Texto na íntegra disponível em: http://www.bibliotecadigital.ufmg.br/dspace/handle/1843/ ECJS-7W8P86
COMUNICAÇÃO SAÚDE EDUCAÇÃO v.14, n.34, p.709-11, jul./set. 2010
teses
Poéticas do inacabado: verbetes para uma clínica em trânsito Poetics of the unfinished: notes for a moving clinic Poéticas de lo inacabado: apuntes para una clínica en tránsito
A dissertação buscou investigar questões ligadas a alteridade, distâncias e trânsitos de uma clínica, disparadas pelo tema “Como Viver Junto”, da 27ª Bienal Internacional de Arte de São Paulo. Um viverjunto inspirado em Roland Barthes, pensado a partir de noções de distância que preservam as singularidades, sem se desfazer do coletivo, numa orquestração de movimentação conjunta. Noções que levamos para o campo da clínica, perpassando também pelo campo da arte, e que serviram como operadores em situações específicas de intervenção estético-clínica. Tais intervenções ocorreram tendo como ponto de partida a Terapia Ocupacional e a ampliação dos espaços de atuação, deslocadas dos settings fechados para os espaços da cidade, seja no trabalho como acompanhante terapêutica, seja na experiência junto ao projeto Encontrar-te na cidade de São Paulo. Além disso, a ampliação deste campo de atuação da Terapia Ocupacional se deu em espaços de arte, no Programa Lazer com Arte para a Terceira Idade, da Divisão de Educação do Museu de Arte Contemporânea da USP (MAC/USP), em parceria com arte-educadores, e no trabalho como monitora na 27ª Bienal Internacional de Arte de São Paulo em 2006 e como educadoraperformer na exposição Objetos Transitórios para uso humano, da artista Marina Abramovic, em 2008, na Galeria Brito Cimino. A pesquisa foi construída em forma de verbetesrizomáticos que podem ser lidos a partir de qualquer ponto e seguir para qualquer direção, formando uma composição híbrida de escrita e imagens, numa cartografia das andanças, dos acontecimentos e dos deslocamentos que estes encontros artísticosclínicos produziram.

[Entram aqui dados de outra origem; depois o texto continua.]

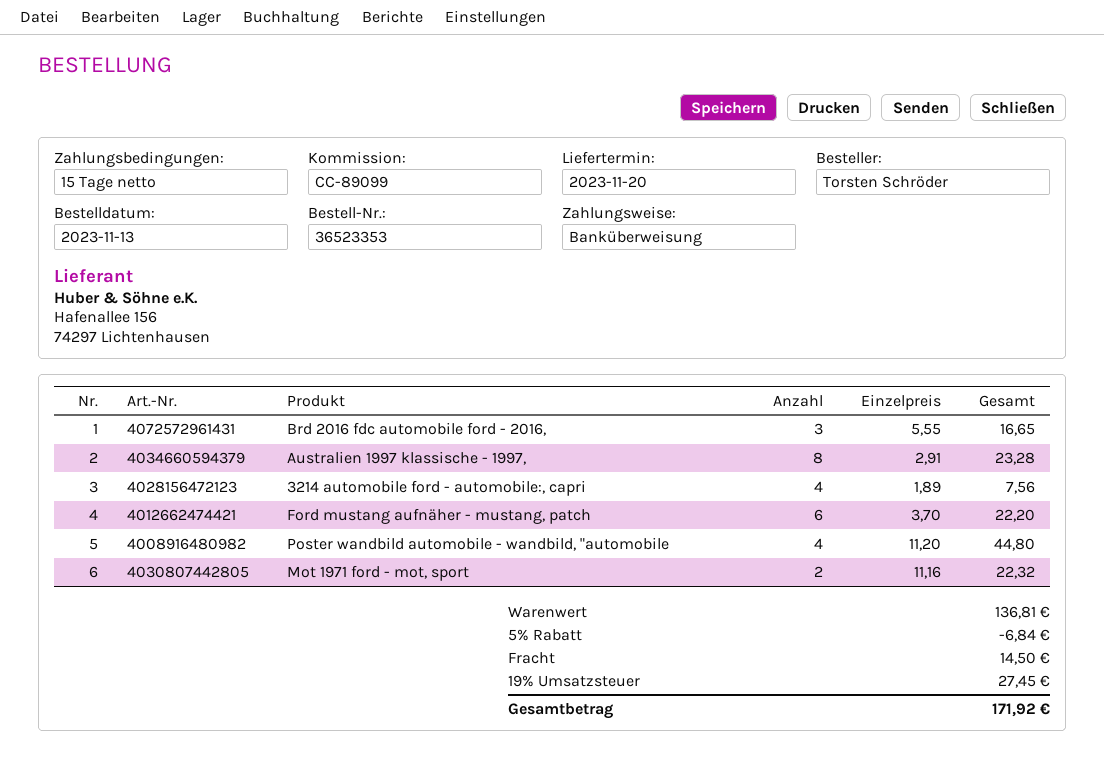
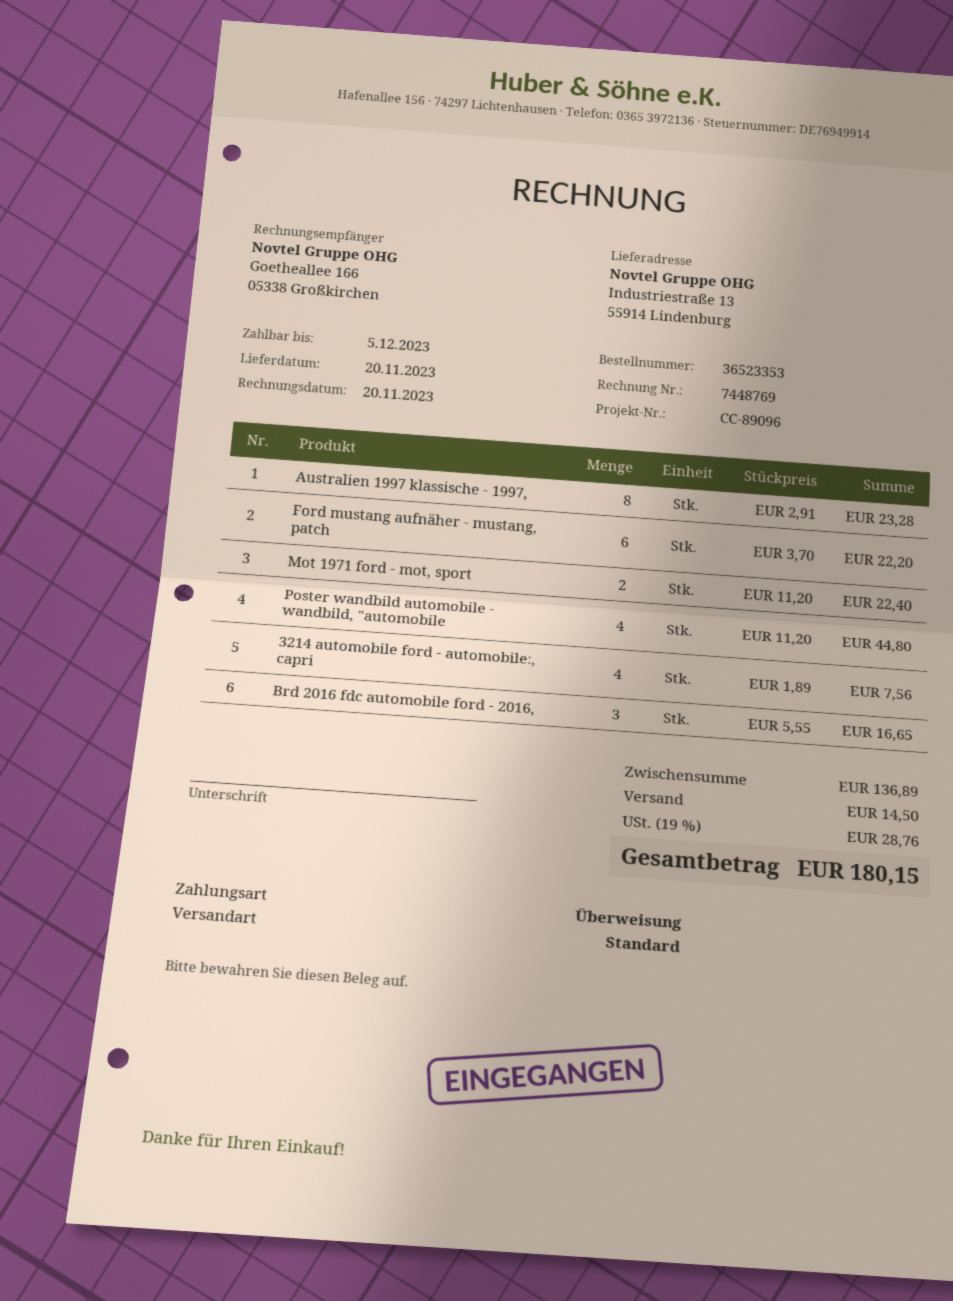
reference: CC-89099 -> CC-89096
Mot 1971 ford - mot, sport: 2 x 11.16 = 22.32 -> 2 x 11.20 = 22.40
subtotal: 136.81 -> 136.89
discount: 5% = 6.84 -> none
tax: 19% = 27.45 -> 19% = 28.76
total: 171.92 -> 180.15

Afirmou-se, assim, um percurso marcado por práticas estéticas que não pretende terapeutizar a arte ou reduzir a clínica a meros procedimentos artísticos, mas que se inventa no cotidiano de uma clínica constituída a partir das ações humanas, na compreensão de uma ética e de uma estética movidas pelos desejos e afetos. Práticas estéticas
que inventamos para dar conta dos deslocamentos produzidos pelo estrangeiro-outro ou estrangeiro-eu, que se revelam no acompanhamento da precariedade e fragilidade do outro em cada um de nós. As distâncias se relativizam nesse ato de acompanhar o outro – no sofrimento, nas situações limites, nos enfrentamentos – e evidenciam a nossa própria vulnerabilidade. No entanto, neste trilhar com, produzimos trocas, percebemos diferentes modos de olhar para o outro, de lidar com as situações, de nos relacionarmos com o mundo, partilhando o que captam nossas próprias sensibilidades, numa composição mútua de processos de vida, que, embora singulares, são compostos nos encontros. Práticas estéticas que permearam toda esta pesquisa, numa afirmação de que afeto e procedimentos sensíveis podem compor um trabalho acadêmico. Procedimentos sensíveis que podemos chamar, ainda, de estético-clínicos, na medida em que não apenas se compõem com um modo de pesquisar e clinicar, mas também me constituem: na forma de apreensão do mundo, na lentificação do tempo e na apropriação das experiências. Nesse sentido, o ato opera coisas, revela potências e nos damos conta de nossas forças, a despeito de toda nossa incompletude e fragilidade. Gisele Dozono Asanuma Dissertação (Mestrado em Psicologia Clínica), 2010 Núcleo de Subjetividade, Pontifícia Universidade Católica de São Paulo gisele.asanuma@gmail.com
Palavras-chave: Terapia ocupacional. Arte. Clínica. Distância. Procedimentos estéticos. Alteridade. Keywords: Occupational therapy. Art. Clinic. Distance. Aesthetical practices. Alterity. Palabras clave: Terapia ocupacional. Arte. Clínica. Distancia. Procedimientos estéticos. Alteridad.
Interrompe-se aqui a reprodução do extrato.